O objetivo da obra é responder à pergunta: como o comunismo -pelo menos em sua forma representada pela URSS- pôde enganar a tantos, por tanto tempo? François Furet explica que queria contar "não a história do comunismo, nem a da URSS, propriamente ditas, mas a da ilusão do comunismo".
Nessa tarefa, o autor não consegue se livrar da influência de seus trabalhos anteriores sobre a Revolução Francesa. Ele conclui que uma das razões do fascínio exercido pela revolução bolchevique sobre a esquerda de todo o mundo se deve ao fato de que, aos olhos de muitos, ela representava a continuação das idéias jacobinas de 1789. Raros foram os pensadores de esquerda que, como Rosa Luxemburgo, Karl Kautsky e Léon Blum, negaram, logo nos primeiros anos do regime leninista, o valor universal da Revolução.
O encanto do comunismo sobreviveu à morte de Lênin, à vitória de Stálin na luta contra Trótski, à renúncia à revolução mundial e aos assassinatos em massa. Essa "anestesia do julgamento" é ainda mais misteriosa, para o autor. "Quem quisesse saber (do terror stalinista) podia. A questão é que poucos quiseram."
Furet atribui essa cegueira, em parte, ao ineditismo do regime de Stálin, poder sem precedente na história, e, ao mesmo tempo, à crise do capitalismo, provocada pela Depressão dos anos 30.

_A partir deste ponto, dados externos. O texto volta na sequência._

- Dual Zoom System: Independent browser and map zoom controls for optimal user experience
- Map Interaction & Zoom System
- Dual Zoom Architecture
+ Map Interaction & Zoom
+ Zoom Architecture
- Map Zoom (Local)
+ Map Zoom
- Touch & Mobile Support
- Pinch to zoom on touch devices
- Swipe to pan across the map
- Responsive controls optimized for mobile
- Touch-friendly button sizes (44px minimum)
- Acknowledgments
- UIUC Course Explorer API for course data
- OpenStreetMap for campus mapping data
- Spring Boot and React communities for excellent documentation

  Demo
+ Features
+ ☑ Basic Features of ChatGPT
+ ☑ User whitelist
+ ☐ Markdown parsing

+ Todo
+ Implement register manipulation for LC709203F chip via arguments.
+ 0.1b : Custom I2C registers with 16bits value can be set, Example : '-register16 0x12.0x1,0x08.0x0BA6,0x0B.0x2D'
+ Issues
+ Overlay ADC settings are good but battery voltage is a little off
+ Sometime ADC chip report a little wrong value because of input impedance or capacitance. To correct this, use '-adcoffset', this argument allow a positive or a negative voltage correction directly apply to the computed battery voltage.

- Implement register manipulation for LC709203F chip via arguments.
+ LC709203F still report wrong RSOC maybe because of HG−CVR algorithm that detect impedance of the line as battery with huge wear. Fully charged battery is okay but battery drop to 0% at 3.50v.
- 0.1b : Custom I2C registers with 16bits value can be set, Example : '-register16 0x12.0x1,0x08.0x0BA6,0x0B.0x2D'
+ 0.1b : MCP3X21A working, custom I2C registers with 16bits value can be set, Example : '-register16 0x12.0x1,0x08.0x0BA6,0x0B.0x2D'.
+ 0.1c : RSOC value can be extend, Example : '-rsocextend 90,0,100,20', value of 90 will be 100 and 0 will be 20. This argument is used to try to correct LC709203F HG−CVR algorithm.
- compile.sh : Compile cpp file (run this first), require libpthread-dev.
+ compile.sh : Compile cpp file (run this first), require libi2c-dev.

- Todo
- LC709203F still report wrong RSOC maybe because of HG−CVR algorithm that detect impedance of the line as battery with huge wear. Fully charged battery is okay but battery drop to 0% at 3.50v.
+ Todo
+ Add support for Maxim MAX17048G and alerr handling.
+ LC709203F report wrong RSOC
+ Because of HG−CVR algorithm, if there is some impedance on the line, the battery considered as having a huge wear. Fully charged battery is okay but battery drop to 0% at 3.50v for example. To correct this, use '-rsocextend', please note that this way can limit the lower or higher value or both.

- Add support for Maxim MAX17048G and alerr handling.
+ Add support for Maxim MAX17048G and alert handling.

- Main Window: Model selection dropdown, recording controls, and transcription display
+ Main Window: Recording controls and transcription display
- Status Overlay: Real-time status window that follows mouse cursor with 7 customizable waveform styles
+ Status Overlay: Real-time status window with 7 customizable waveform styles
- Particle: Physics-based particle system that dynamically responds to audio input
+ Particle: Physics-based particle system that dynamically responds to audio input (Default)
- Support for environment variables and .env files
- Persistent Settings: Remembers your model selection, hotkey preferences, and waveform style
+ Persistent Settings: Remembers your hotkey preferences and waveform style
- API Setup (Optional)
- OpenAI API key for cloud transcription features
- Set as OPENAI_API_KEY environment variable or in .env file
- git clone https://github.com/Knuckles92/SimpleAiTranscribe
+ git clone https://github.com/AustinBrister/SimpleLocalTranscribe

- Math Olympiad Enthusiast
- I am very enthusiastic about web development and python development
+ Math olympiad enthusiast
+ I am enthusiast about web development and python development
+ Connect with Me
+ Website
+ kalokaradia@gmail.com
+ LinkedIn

A luta contra o totalitarismo fascista serviu como um argumento a mais em favor do comunismo russo. Hitler simbolizava o imperialismo, a contra-revolução. O pacto russo-alemão de 23 de agosto de 1939 obrigou Stálin a mudar de discurso. Mas a situação se transformou de novo, com a invasão alemã de 1941. A luta contra Hitler fez esquecer os anos de aliança e devolveu à União Soviética sua aura anterior.
A morte de Stálin, em 1953, mostrou que a ordem do regime soviético não era tão perfeita. A tarefa de Khruschov, ex-tenente de Stálin, de denunciar os crimes do passado, era arriscada demais. "Ele denuncia o terror, do qual foi um dos braços. Ele rebaixa Stálin, que celebrara. Ele toca brutalmente demais no passado do regime para não atingir sua lenda", explica Furet.
Na denúncia do stalinismo, começa o fim da URSS e de sua ilusão, que ainda sobreviveriam por mais três décadas. Por fim, ao tentar fazer mudanças mais profundas que Khruschov, Gorbatchov se depara com aspirações que não pode controlar. "Talvez seja cedo demais para saber exatamente o que ele queria fazer. O certo é que não queria fazer o que fez", conclui Furet.
O comunismo desapareceu, deixando órfãos em todo o mundo. O autor não exclui que ressurja, sob outra forma, o ideal de uma nova sociedade, mas não vê nada de novo no horizonte.
"A idéia de uma outra sociedade se tornou quase impossível de imaginar e, além disso, ninguém apresenta, no mundo de hoje, nem um esboço de conceito novo. Eis que estamos condenados a viver no mundo em que vivemos."